The very last thing we need is another centrally controlled convention on the future of Europe run by the intergrationalist to further their aims.
A Dead Document
Ken June 13th, 2005
The constitutional treaty is “a dead document,”
Vaclav Klaus president of the Czech Republic said France and Holland’s no votes to the European Constitutional Treaty are evidence to the triumph of freedom and democracy in the EU.
To push for further ratification is pointless, he said, since the thumbs down in two EU founding countries has shown ordinary Europeans do not think just like their policymakers.
The constitutional treaty is “a dead document,”
“both yes and no votes were of equal value and legitimacy. People in these countries made their choice, so this is obviously not a failure of the referendum, though it is of course a failure for those for whom yes was the only possible answer.”
Yet another EU Professor
Ken June 3rd, 2005
It is quite amazing how people who supposedly understand the constitution make very basic mistakes and then build a whole argument on that mistake, of course being built on an incorrect assumption the argument then fails.
A case in point was a letter to the FT last week written by no less a dignitary than a Jean Monnet Chair of EU Politics. Michael O’Neill, Jean Monnet Chair of EU Politics, Nottingham Trent University, Nottingham NG1 4BU
Initially he writes “The correspondence from Dr D. R. Cooper (Letters, May 20) shows how ill-informed the debate on the European Union constitutional treaty - to give that text its proper name - has become.”
Arguing that even his golf club has a constitution he said “and this august body does not stand above the law of the land”
Thus omitting to mention the difference is the EU constitution actually says that its law that will be be above the law of the land, where as I assume his golf club does not make such a claim.
The professor then continues;
“In fact, the text under discussion is not intended to be a state-like constitution in the classic sense of the US’s constitution. Rather, it is a power-map of who does what in a complex and novel EU polity, a polity that is not a state, nor aspiring to be a state, but an arrangement where sovereign member states agree to share some of their powers for the general good”.
Ignoring the fact that you do not actually share power if it is given to a higher authority, the higher authority has gained power at the expense of the state. The whole idea of shared sovereignty is an EU concept that conceals what is in reality a transfer of power.
Using as his argument that;
“The clue to what is intended lies in the carefully constructed title of “constitutional treaty”. The critical word here in describing the text is the noun “treaty”, not the adjective “constitutional”. Few anti-treaty commentators, for whatever motive, acknowledge this significant fac”
However either by omission misdirection or basic inability to read a title, the professor has built his argument on the wrong title, it is not “the European Union constitutional treaty” but “A Treaty establishing a Constitution for Europe” To turn his own logic back on him if the clue to what is intended lies in the carefully constructed title, then it is “a Treaty establishing a Constitution for Europe”.

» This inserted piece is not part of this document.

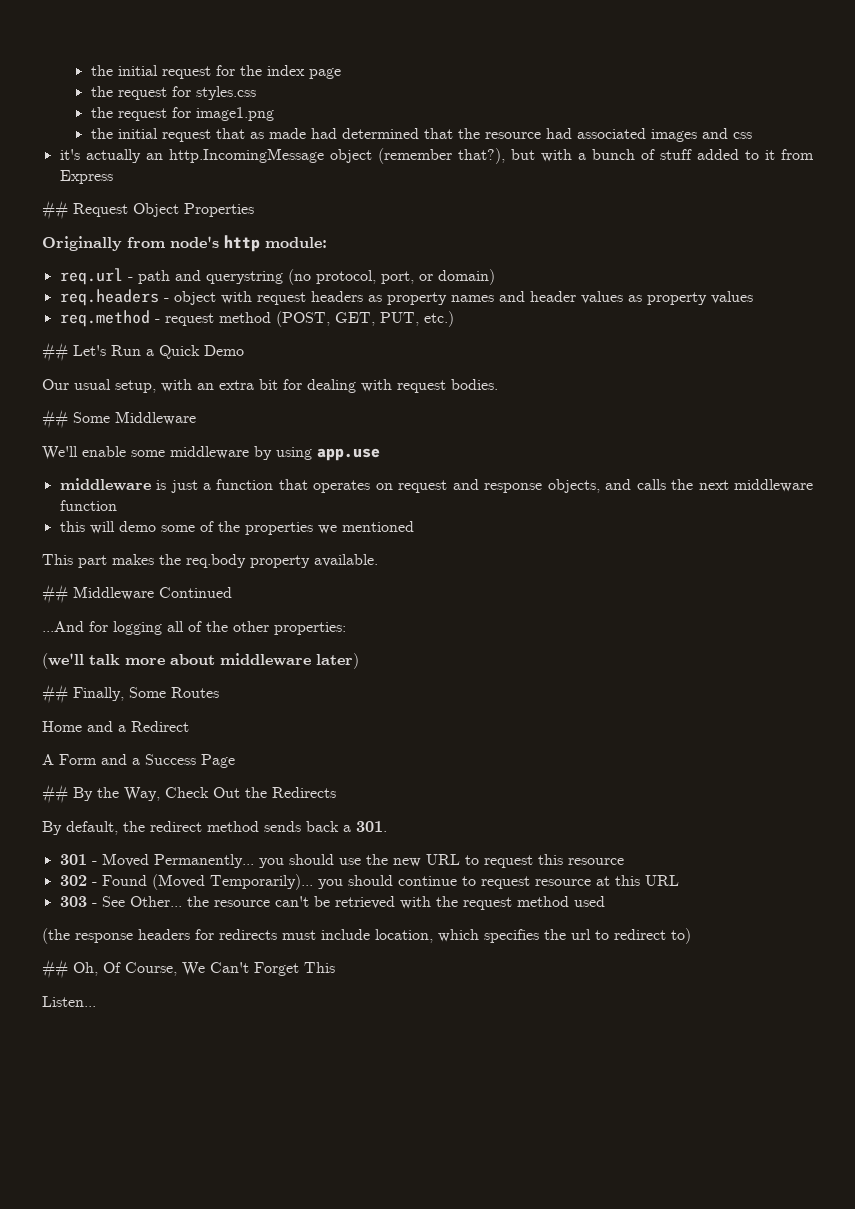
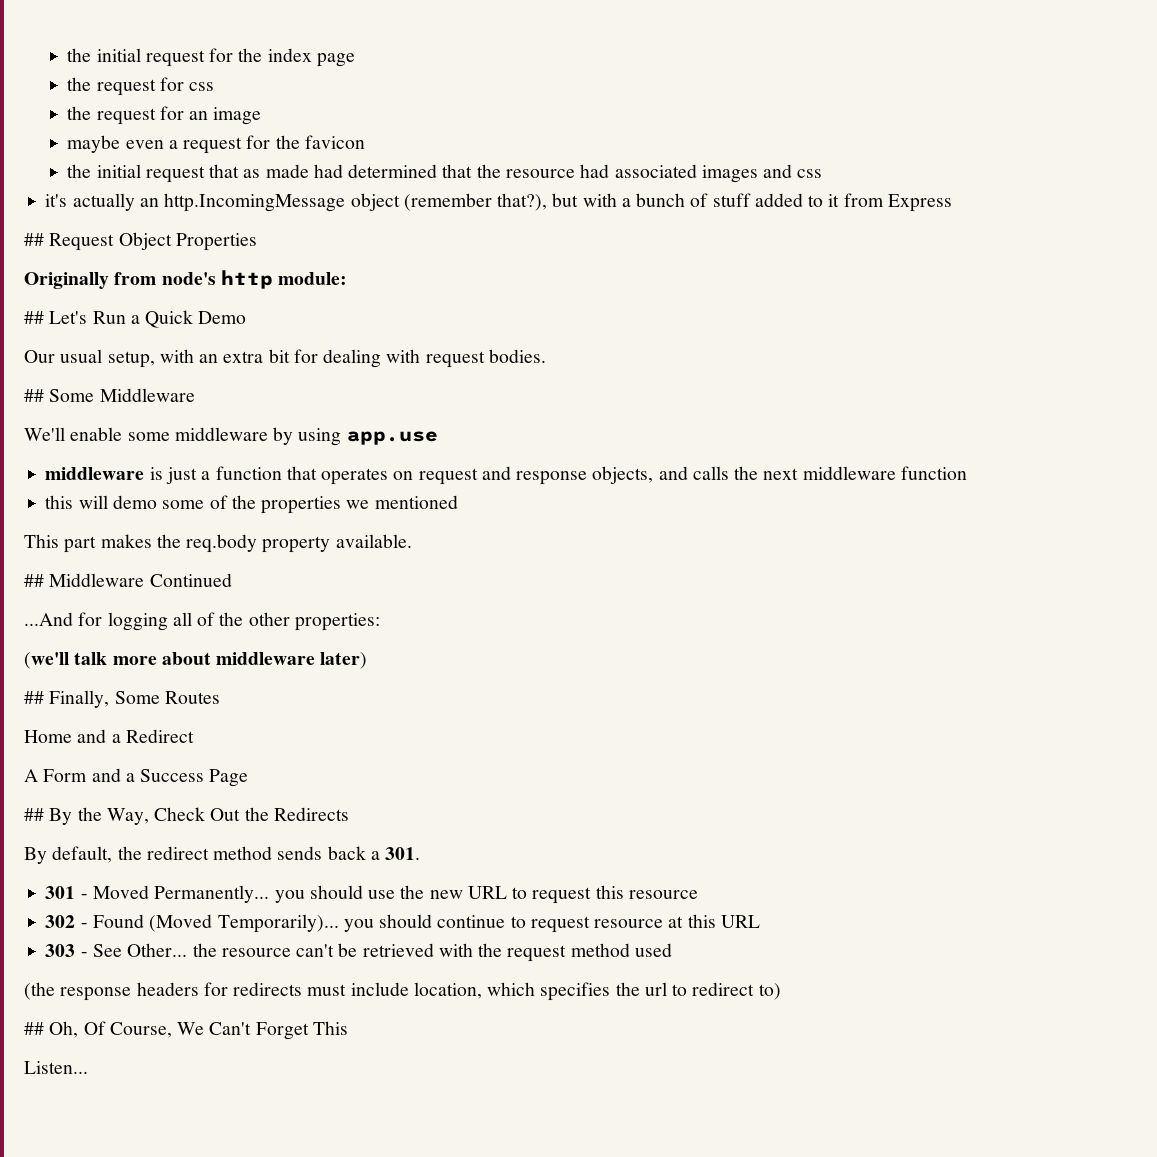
[195,86,256,100] [90,107,274,121] styles.css // the request for image1.png -> [189,82,215,91] [67,106,262,125] [67,135,365,154] css // the request for an image // maybe even a request for the favicon
[59,268,495,285] [59,289,753,306] [59,310,454,327] // req.url - path and querystring (no protocol, port, or domain) // req.headers - object with request headers as property names and header values as property values // req.method - request method (POST, GET, PUT, etc.) -> (348, 278) none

In other words it is a treaty; until it is ratified it then becomes the constitution because the treaty has established it as such, this is confirmed in the Constitution itself because the text say it is:
Grateful to the members of the European Convention for having prepared this Constitution on behalf of the citizens and States of Europe, Who, having exchanged their full powers, found in good and due form, have agreed as follows:
He then goes on to make two more incorrect statements, one that supremacy of EU law has been in the treaties since 1952 and two that the constitution will not affect criminal law every aspect of civil law, or national constitutional law, before finishing his letter thus: “By all means let us debate the implications of the new treaty, but let that debate be properly informed and based on accurate information.”
To which I can only add yes please let the debate be based on accurate information.